Board approves $2.2 billion budget

By Alice Haymond

Despite a 6 percent cut in state funding, the UK Board of Trustees passed an operating budget of $2.2 billion at Tuesday’s meeting, which is up from last year’s $2.09 billion operating budget and double UK’s budget from 10 years ago.

As the operating budget for UK has increased over the years, so have student tuition and fees. However, when the Kentucky General Assembly announced in April that it would cut its higher education funding by 6 percent, UK President Lee Todd decided to raise tuition by 9 percent, which is the cap on tuition increase that the Kentucky Council on Postsecondary Education set on Nov. 27, 2006, and the same increase that UK students saw last year. Tuition and fees will account for 11.6 percent of this year’s operating budget. UK would try to meet its operating budget in other ways, Todd said in April. The first way was to freeze raises for faculty and staff during the upcoming academic year.

After announcing that to the UK community in a campus-wide e-mail, Todd attended a performance by the UK orchestra. He explained Tuesday that as he watched Orchestra Director John Nardolillo walk out on stage, he thought to himself, “I can’t give him a raise this year. Our College of Music is on fire and we’re in a state that desperately needs the arts, (and he could leave UK to take a better offer somewhere else).”

Looking back at those decisions, Todd said Tuesday that he was angry about the situation he was faced with, but knew the university had to deal with it.

Since then the university has eliminated 188 faculty and staff positions to further cut costs, according the budget report. All but 15 staff positions were already vacant.

As students, and faculty and staff make sacrifices, Todd said he is determined to reward those sacrifices and continue the university’s efforts to become a top-20 school.

He pointed out that Kentucky has the worst health care in the nation and that the economy does not reflect where this state needs to be.
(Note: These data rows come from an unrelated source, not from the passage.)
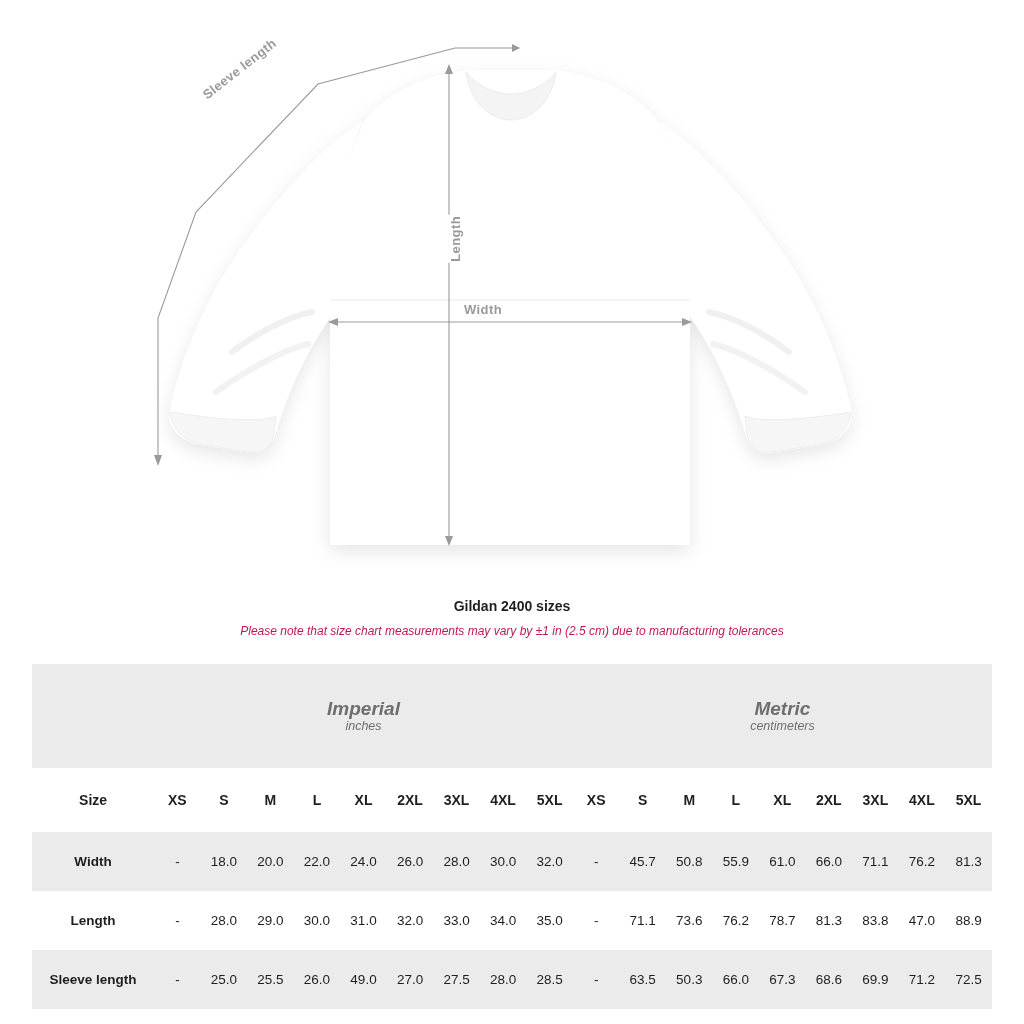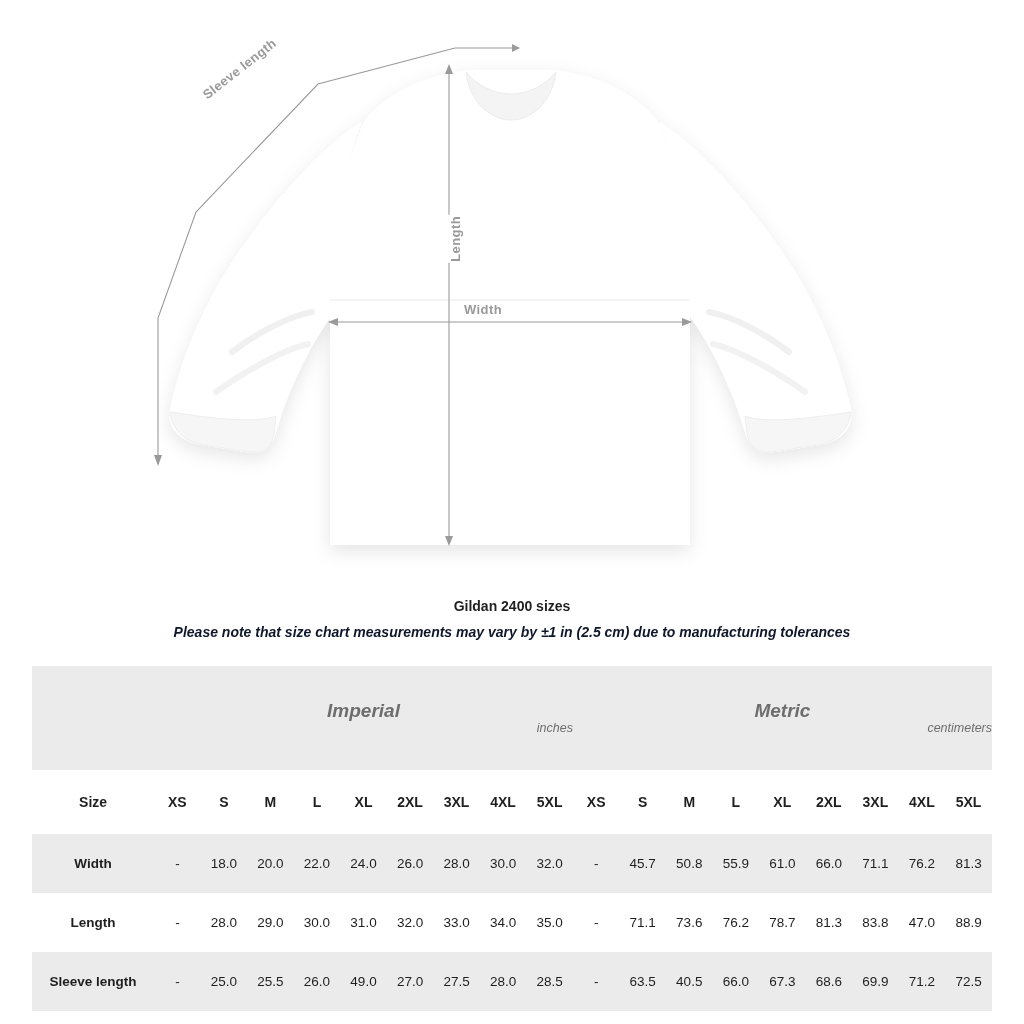--- a/index.html
+++ b/index.html
@@ -75,11 +75,10 @@
     margin: 0 0 10px 0;
   }
   .chart-note {
-    font-size: 14px;
+    font-size: 12px;
     font-style: italic;
-    color: #0f172a;
+    color: #be185d;
     margin: 0;
-    font-weight: bold;
   }
 
   

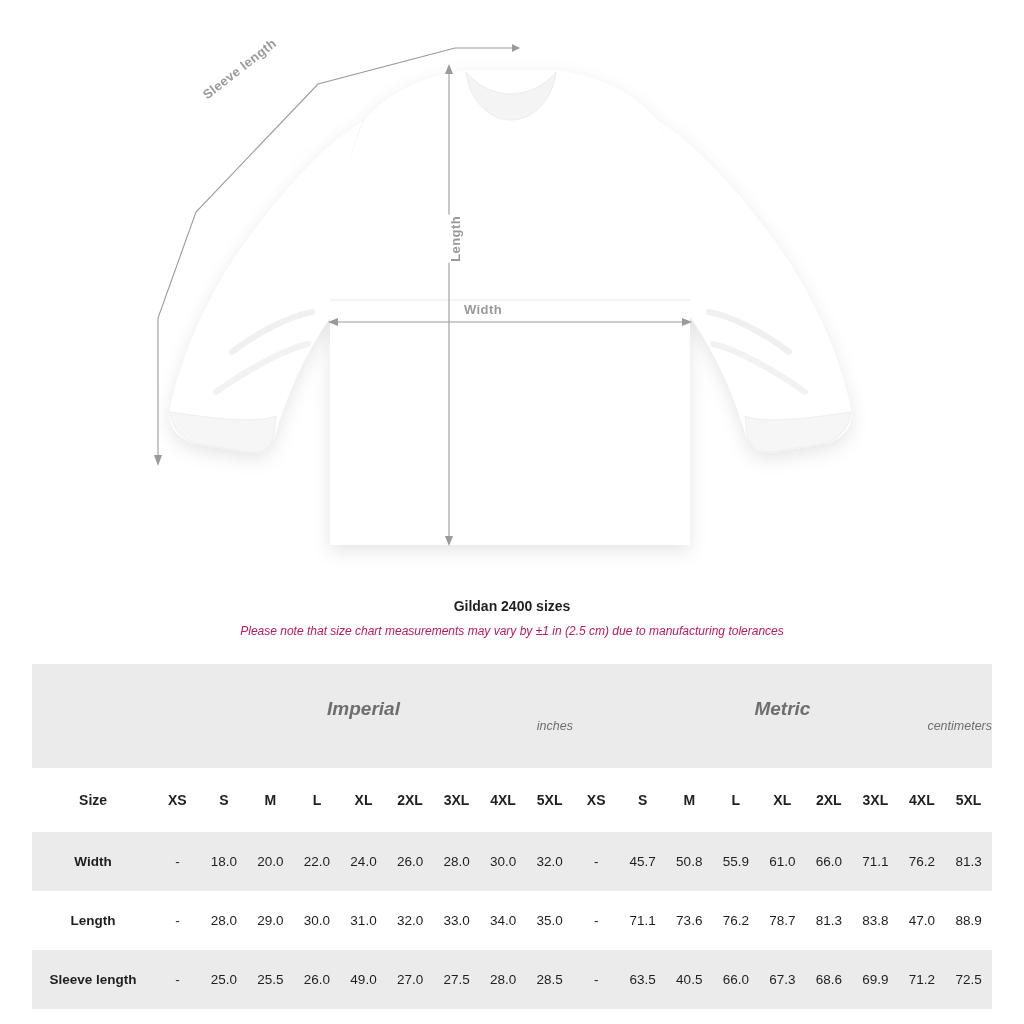--- a/index.html
+++ b/index.html
@@ -119,7 +119,6 @@
     color: #6e6e6e;
     display: block;
     margin-top: 0;
-    text-align: right;
   }
   .corner-cell {
     background: #ebebeb;

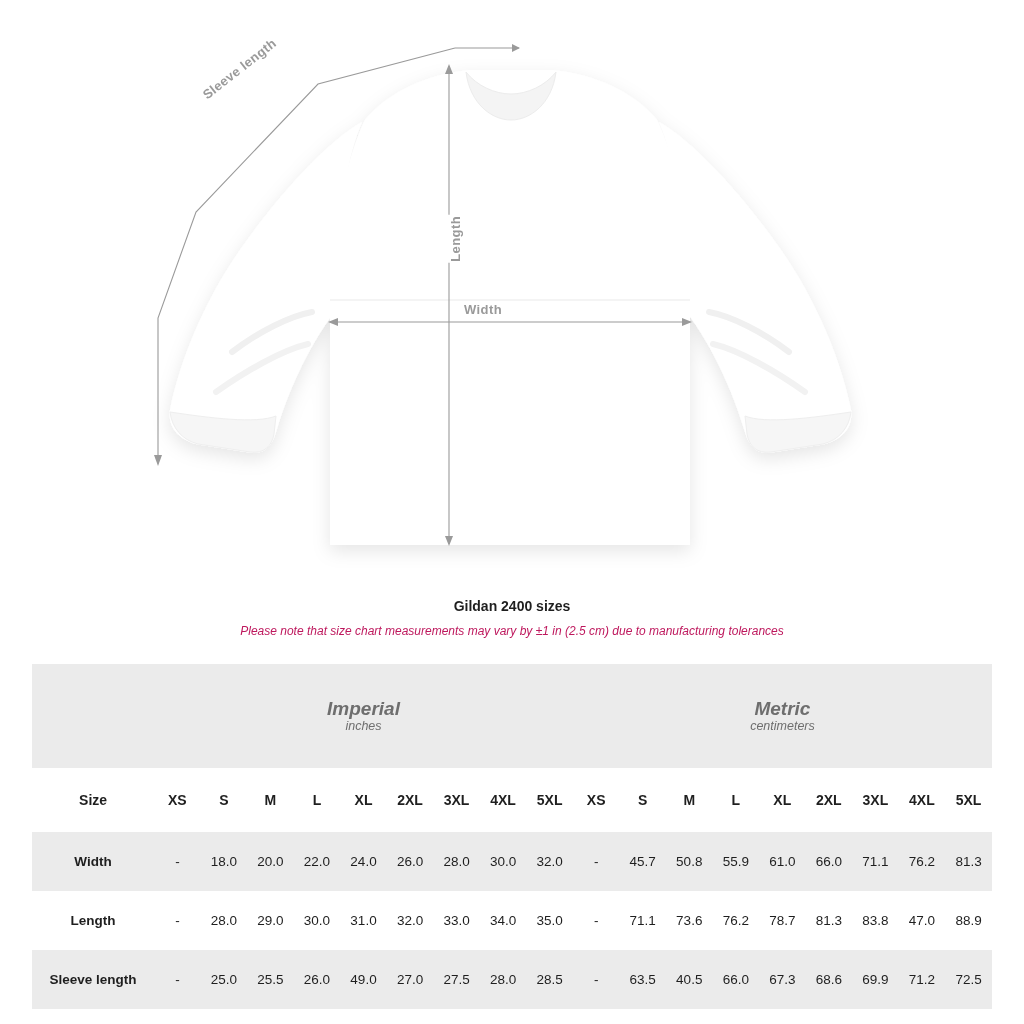--- a/index.html
+++ b/index.html
@@ -350,7 +350,7 @@
           <td>28.5</td>
           <td>-</td>
           <td>63.5</td>
-          <td>40.5</td>
+          <td>50.3</td>
           <td>66.0</td>
           <td>67.3</td>
           <td>68.6</td>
“Those are the things that keep you going, that make you think it’s worth it to keep asking for money,” he said. “We need the state to realize that the research universities are really doing work for the state.”

The state will provide 14.6 percent of UK’s funds, leaving UK to cover the rest of its operating costs from other sources. During the last 10 years, the state’s contribution to UK’s budget has dropped from 27.4 percent in 1998-99, when it was the highest source of funding, according to a UK press release.

Now state funding follows behind UK HealthCare, which will provide 34.2 percent of the budget, and affiliated corporations, which will contribute with 16 percent. Gifts, grants and contracts will cover 10.3 percent and 13.2 percent will come from other sources, according to the operating and capital budget report by the board’s finance committee.

The need to increase the operating budget can be attributed to research projects, hospital revenue growth and an increased payroll, said trustee Steve Branscum. The capital projects that the budget will fund during the upcoming academic year are the construction of a biological pharmaceutical complex, at $132.8 million, and a patient care facility, at $450 million, and to upgrade the livestock disease diagnostic center at $28.5 million, according to the report. Each of those projects will be covered by state funds.